The name Selkup (Russian sel'kupy (plural)) was originally a self-designation of one group of Northern Selkups in the Taz River basin, but came to be applied to all the other local groups between the 1930s and 1980s.

In Russian, the Selkup used to call themselves Ostyak. This name is originally an exonym originating from the 17th century, when it was used to denote the Ob-Ugrian and Samoyed population of the Middle Ob region. By the end of the 20th century the name had been adopted by the Selkup as an endonym.

In the scientific literature from 1850s until the 1930s, the Selkup were exclusively called Ostyak-Samoyeds (остяко-самоеды, ostyako-samoyedy). This ethnonym has never been widely used.

== Language ==

Traditionally, all Selkups spoke a variant of the Selkup language, which belongs to the Samoyedic branch of the Uralic language family. Selkup is an endangered language today because as a result of linguistic marginalization and language shift only some 600 people out of the general Selkup population still use the native language. It is also not included in basic education.

== History ==
The Selkups originated in the middle basin of the Ob River, from interactions between the aboriginal Yeniseian population and Samoyedic peoples that came to the region from the Sayan Mountains during the early part of the first millennium CE. In the 13th century, the Selkups came under the sway of the Mongols. Around 1628, the Russians conquered the area and the Selkups were subjugated. The Selkups joined an uprising against Russian rule but were gunned down and defeated.
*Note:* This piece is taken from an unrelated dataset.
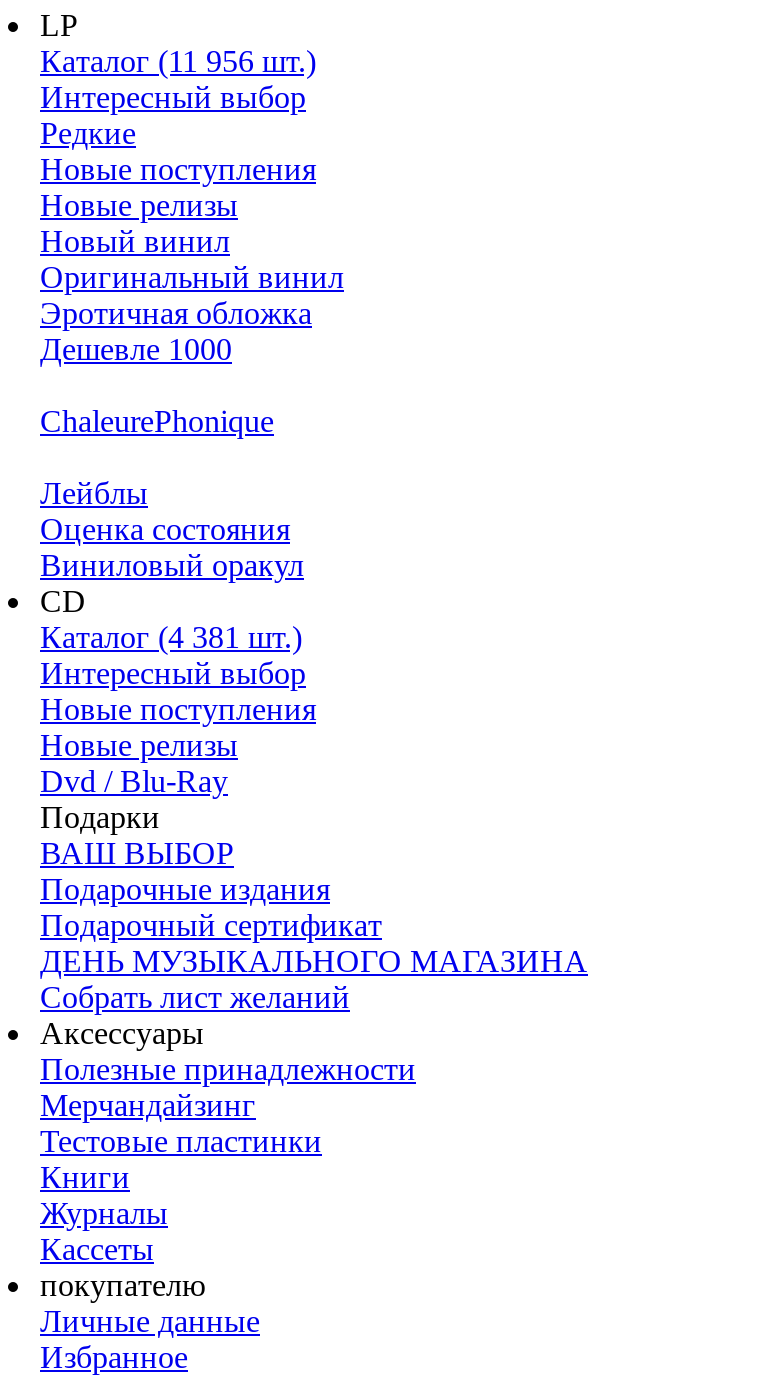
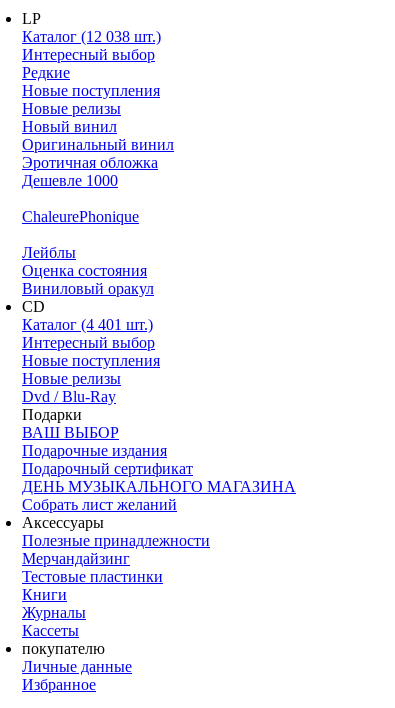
[40,45,316,79] Каталог (11 956 шт.) -> [22,28,161,45] Каталог (12 038 шт.)
[40,621,302,655] Каталог (4 381 шт.) -> [22,316,153,333] Каталог (4 401 шт.)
In the 17th century, some of the Selkups relocated up north to live along the Taz River and Turukhan River. They were engaged mainly in hunting, fishing, and reindeer breeding. The arrival of Russians colonists to the area in the 18th century led to the Russians hunting down the reindeers the Selkups relied on, which made breeding reindeer much more difficult. During the same period, the Russians attempted to Russify and Christianize the Selkups. However, many retained some of their ancient religious beliefs and customs.

During the Soviet period, the Selkups were forced to adopt a settled lifestyle and their traditional culture witnessed a severe decline. The Selkups have been facing cultural extinction and assimilation from Russian culture. They also suffer from racial discrimination, unemployment and alcoholism.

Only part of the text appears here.